Change detection data:
*** Begin section ***

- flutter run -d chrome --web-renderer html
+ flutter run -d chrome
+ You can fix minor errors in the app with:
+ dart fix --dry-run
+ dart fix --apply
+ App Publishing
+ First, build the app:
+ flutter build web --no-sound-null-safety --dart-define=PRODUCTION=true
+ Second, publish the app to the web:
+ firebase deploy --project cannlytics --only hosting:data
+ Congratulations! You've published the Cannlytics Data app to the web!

*** End section ***
*** Begin section ***

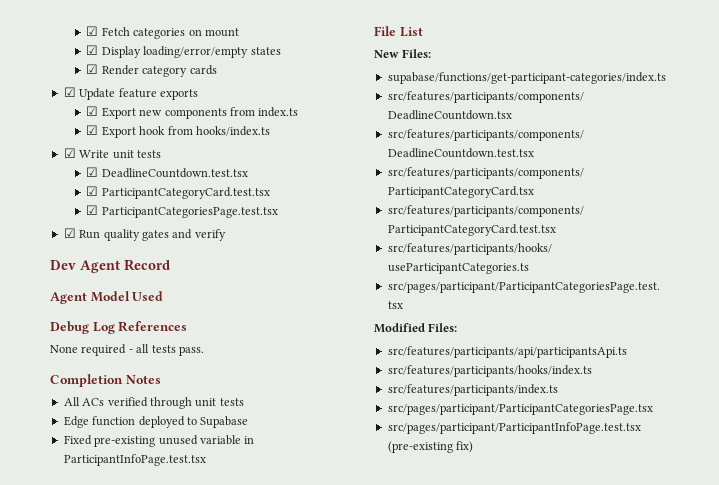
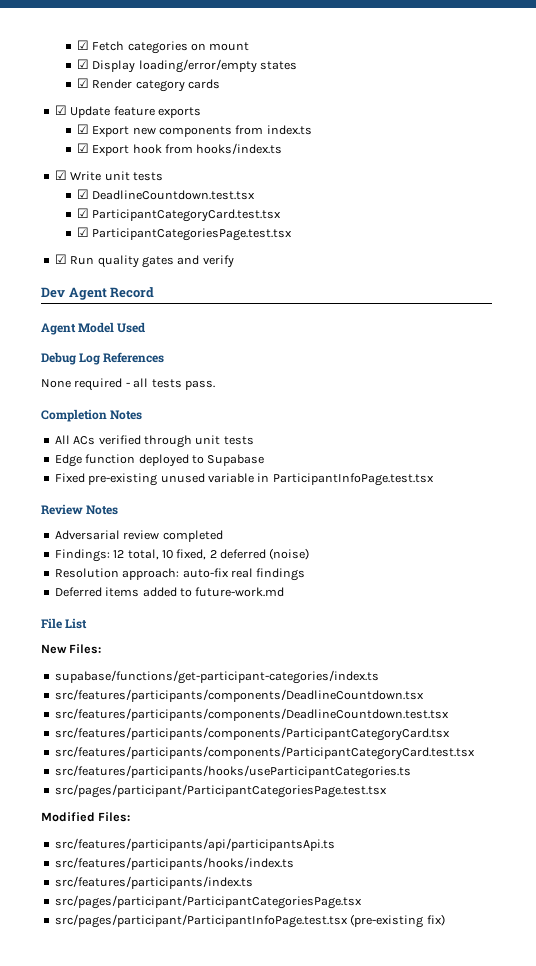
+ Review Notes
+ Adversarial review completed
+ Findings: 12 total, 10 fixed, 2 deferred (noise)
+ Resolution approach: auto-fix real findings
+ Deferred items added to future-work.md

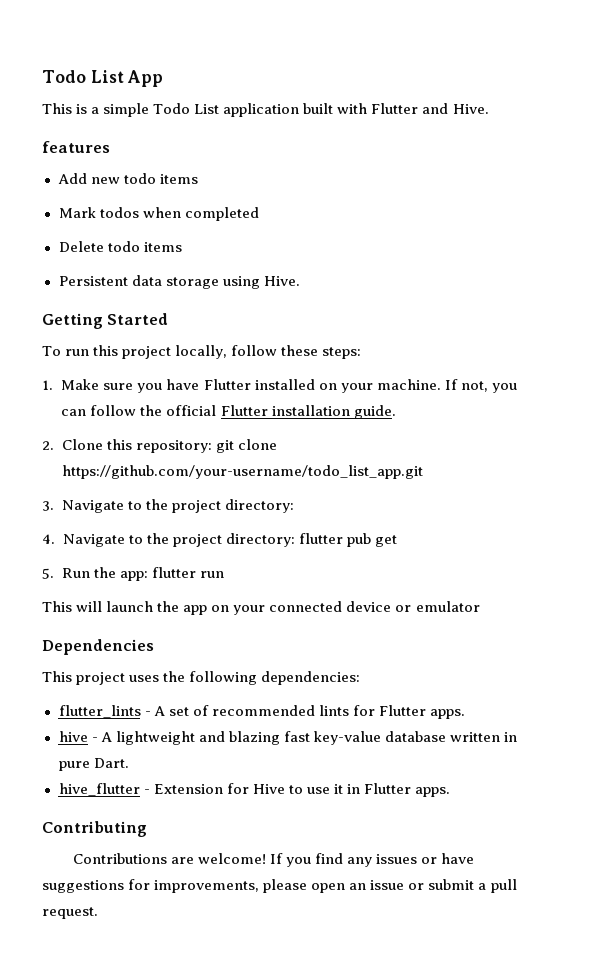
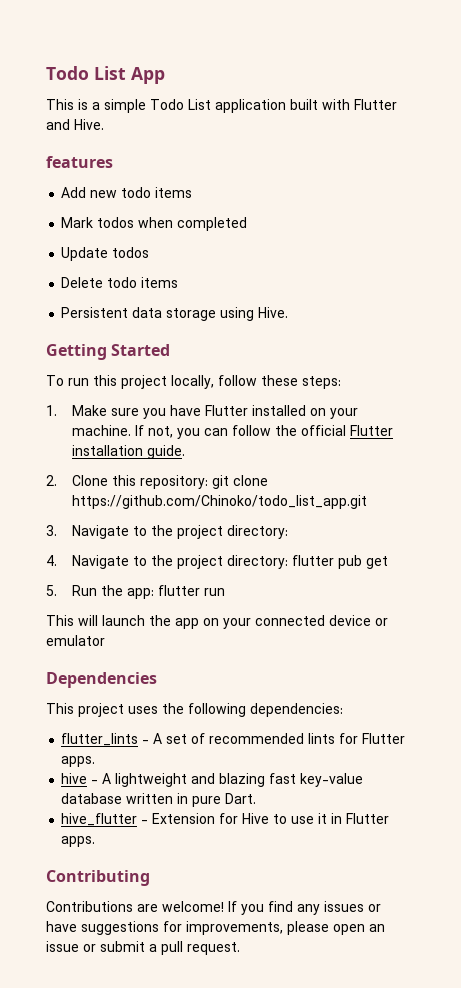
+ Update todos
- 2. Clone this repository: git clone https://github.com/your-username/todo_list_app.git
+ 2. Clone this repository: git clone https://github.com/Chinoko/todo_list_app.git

*** End section ***

Task item →
Quote word for word only the lines above from the one containing "Adversarial review completed" through the one containing "git clone https://github.com/Chinoko/todo_list_app.git". Pictures stay out of your copy.

Output of the exercise →
+ Adversarial review completed
+ Findings: 12 total, 10 fixed, 2 deferred (noise)
+ Resolution approach: auto-fix real findings
+ Deferred items added to future-work.md

+ Update todos
- 2. Clone this repository: git clone https://github.com/your-username/todo_list_app.git
+ 2. Clone this repository: git clone https://github.com/Chinoko/todo_list_app.git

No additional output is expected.